I actually have a preferred brand.
So I grabbed two.
My sister, who was chatting with the clerk, said, “I’ll pay for those.”
“You don’t have to,” I responded. I was feeding an impulse — and my waistline.
“Don’t worry!” she said, smiling. “I’m going to get the points.”
Here it is two days later and I’m thinking of the trap we both got caught in. And I’m in marketing. I should realize it.
The gummy bears were eye-level for me, at six-foot-two. The clever folks at Walgreens central knew these treats are not candy for kids and therefore within the reach of little ones under three feet tall. I saw them clearly and the bright yellow sign proclaiming the sale price.
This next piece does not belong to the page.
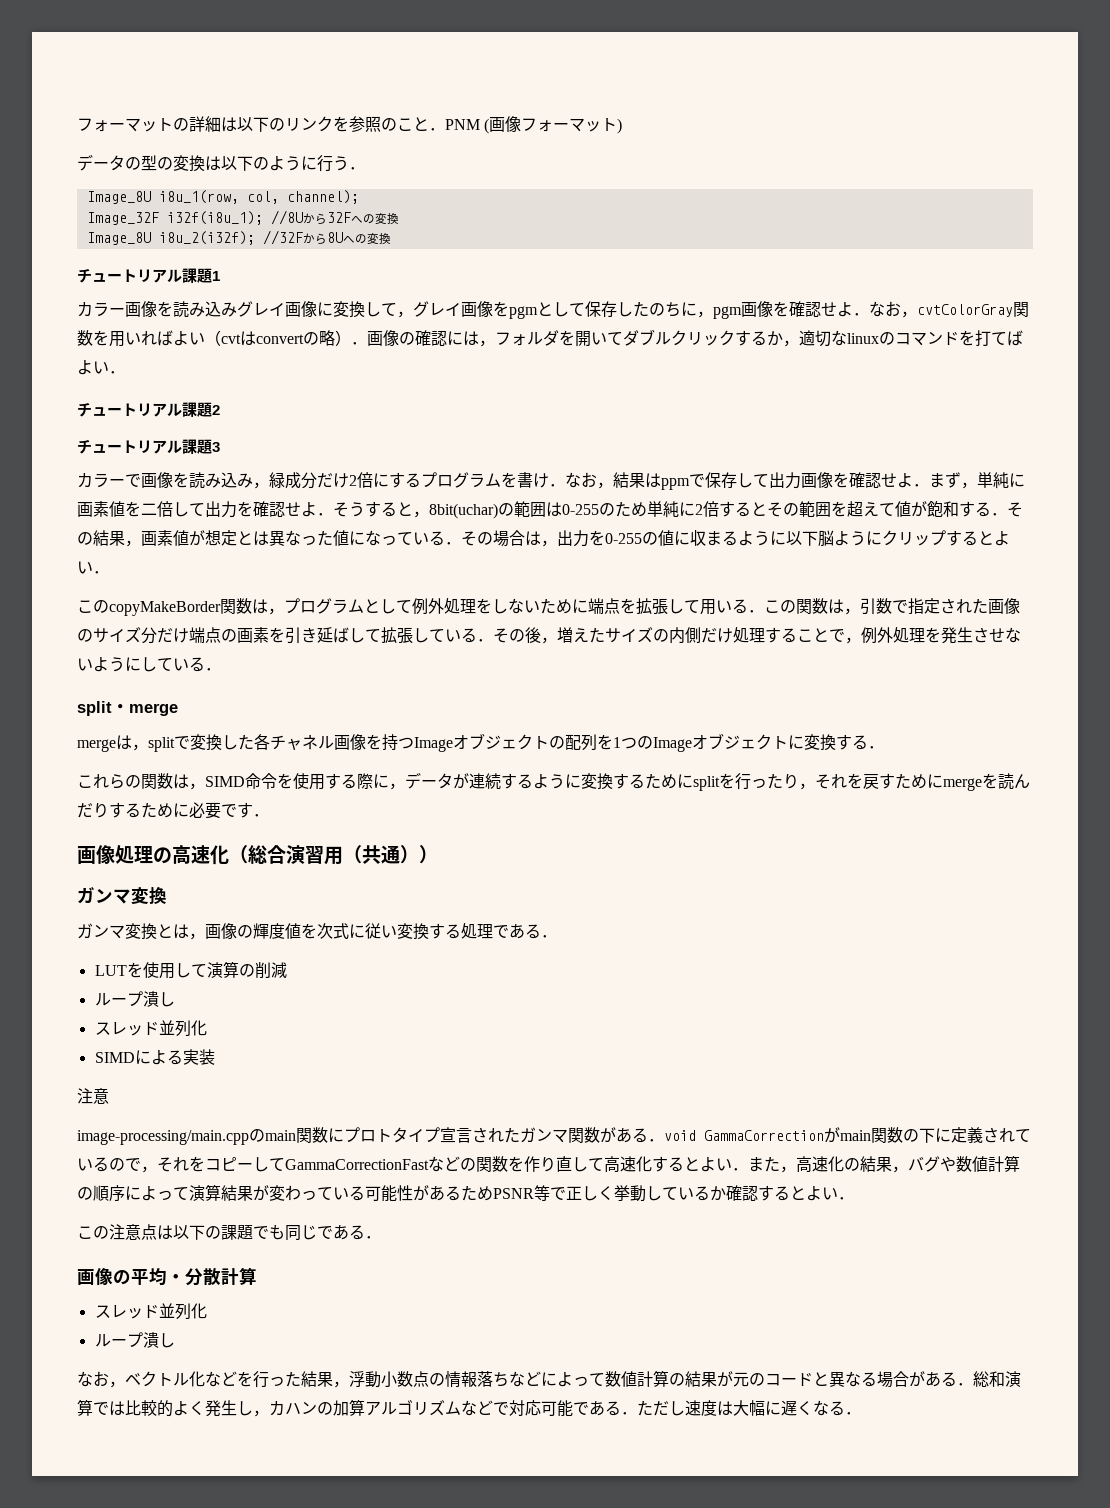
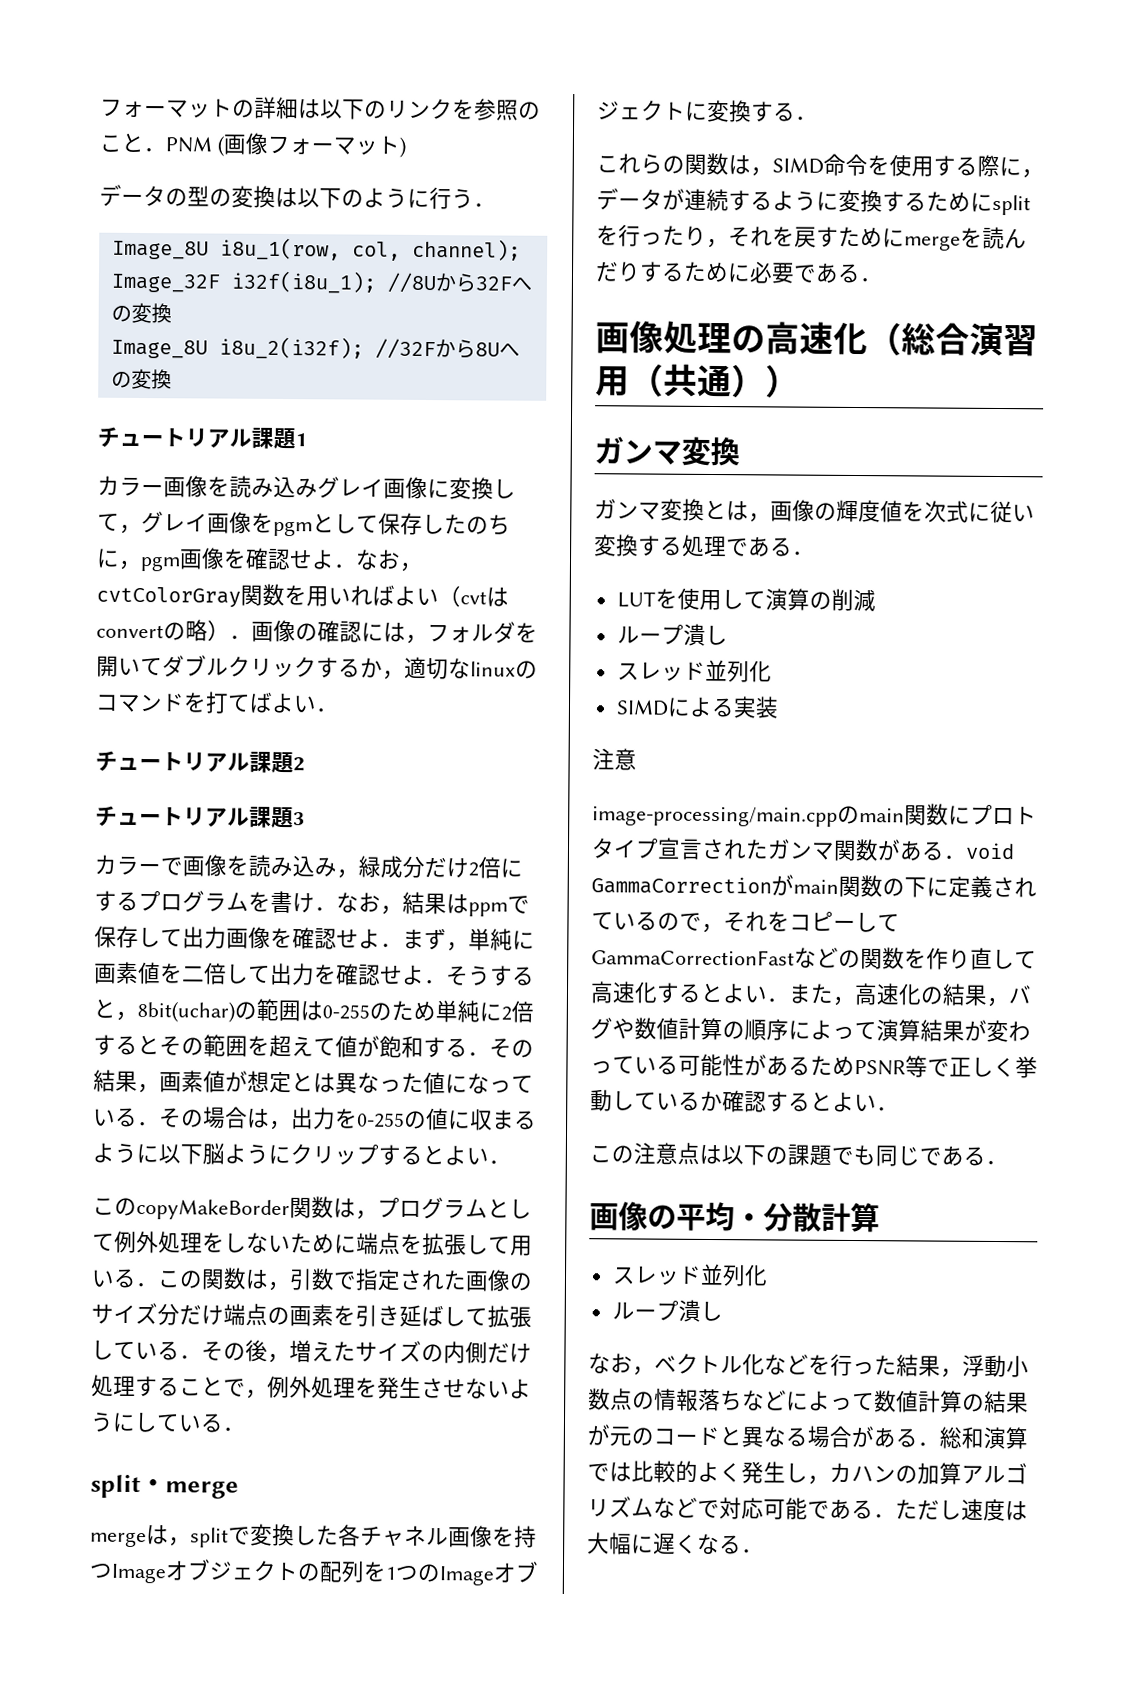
- これらの関数は，SIMD命令を使用する際に，データが連続するように変換するためにsplitを行ったり，それを戻すためにmergeを読んだりするために必要です．
+ これらの関数は，SIMD命令を使用する際に，データが連続するように変換するためにsplitを行ったり，それを戻すためにmergeを読んだりするために必要である．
Further, these were not the store brand.
Brands sell better than store brands, even though it may seem equivalent. You might not be able to taste the difference in your gummy bears but I can.
I bet you don’t buy store brand peanut butter cups. You buy Reese’s.
Then there’s my sister. She wanted the reward points. Sure, my $3 purchase probably gave her very few points (in the scheme of things), obscured purposely so people can’t figure out how to beat the system.
But we all want the points. It’s the ultimate in gamification. It’s not about savings. It’s about winning.
I’m one flight away from Silver level on Delta and one night away from Gold level at Marriott.
I’m itching to earn.
My sister and I both succumbed to an impulse. And Walgreens is the richer for it.